START PROVIDED DATA

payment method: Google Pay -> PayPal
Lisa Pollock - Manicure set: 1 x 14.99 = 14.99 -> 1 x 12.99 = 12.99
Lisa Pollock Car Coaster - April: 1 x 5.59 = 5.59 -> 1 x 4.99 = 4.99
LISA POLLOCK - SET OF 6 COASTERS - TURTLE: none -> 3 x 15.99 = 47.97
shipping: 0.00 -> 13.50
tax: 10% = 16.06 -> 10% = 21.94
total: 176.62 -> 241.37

END PROVIDED DATA
START PROVIDED DATA

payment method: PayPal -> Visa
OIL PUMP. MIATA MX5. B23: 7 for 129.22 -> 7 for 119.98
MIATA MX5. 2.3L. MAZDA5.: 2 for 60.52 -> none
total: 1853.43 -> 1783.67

END PROVIDED DATA
START PROVIDED DATA

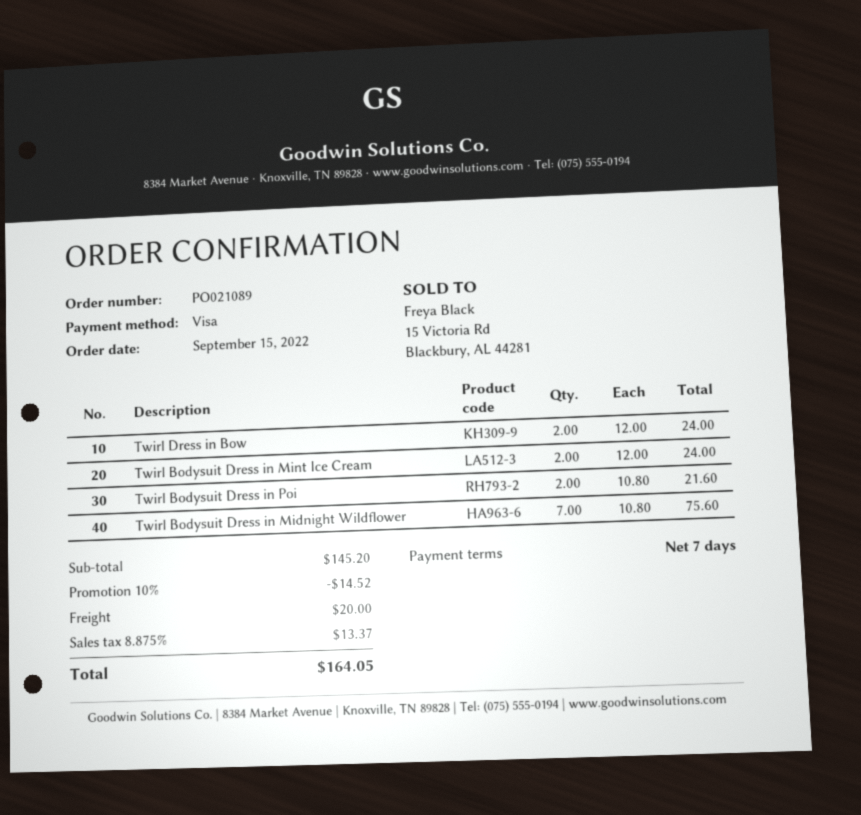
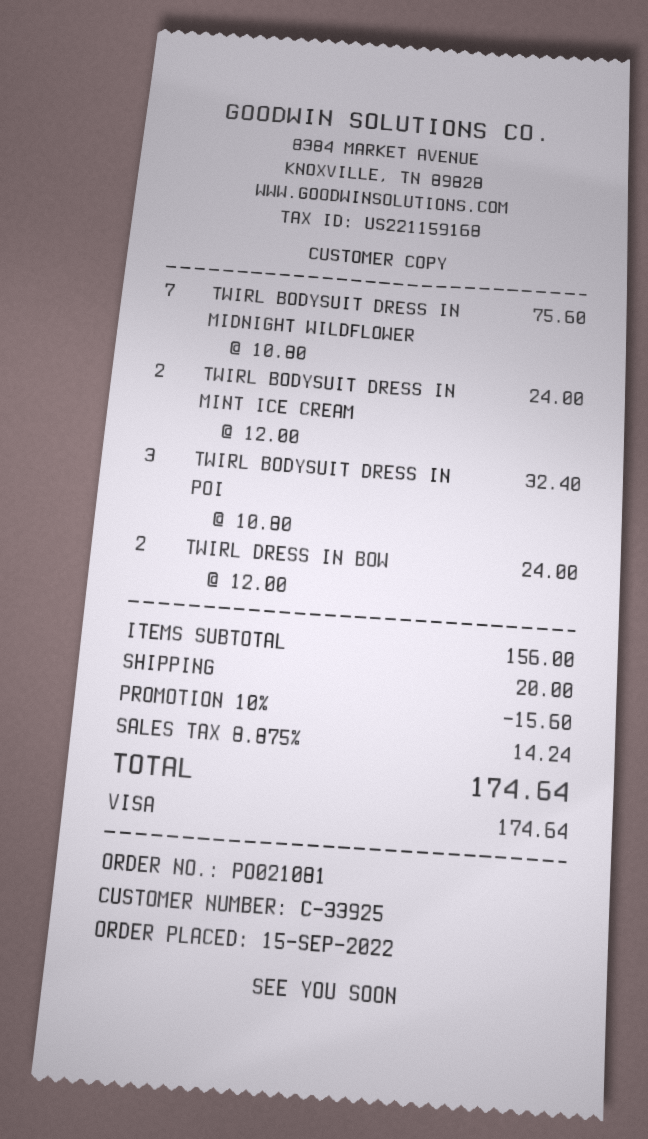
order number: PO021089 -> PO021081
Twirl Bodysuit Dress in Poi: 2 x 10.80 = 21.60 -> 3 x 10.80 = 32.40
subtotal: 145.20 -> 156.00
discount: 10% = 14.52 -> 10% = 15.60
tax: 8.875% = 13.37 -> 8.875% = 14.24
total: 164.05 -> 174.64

END PROVIDED DATA

_ABOUT THIS EXERCISE:_ Print exactly the lines above, between the one holding "Lisa Pollock - Manicure" and the one holding "total: 176.62 -> 241.37", inclusive, and nothing besides.

_EXPECTED ANSWER:_
Lisa Pollock - Manicure set: 1 x 14.99 = 14.99 -> 1 x 12.99 = 12.99
Lisa Pollock Car Coaster - April: 1 x 5.59 = 5.59 -> 1 x 4.99 = 4.99
LISA POLLOCK - SET OF 6 COASTERS - TURTLE: none -> 3 x 15.99 = 47.97
shipping: 0.00 -> 13.50
tax: 10% = 16.06 -> 10% = 21.94
total: 176.62 -> 241.37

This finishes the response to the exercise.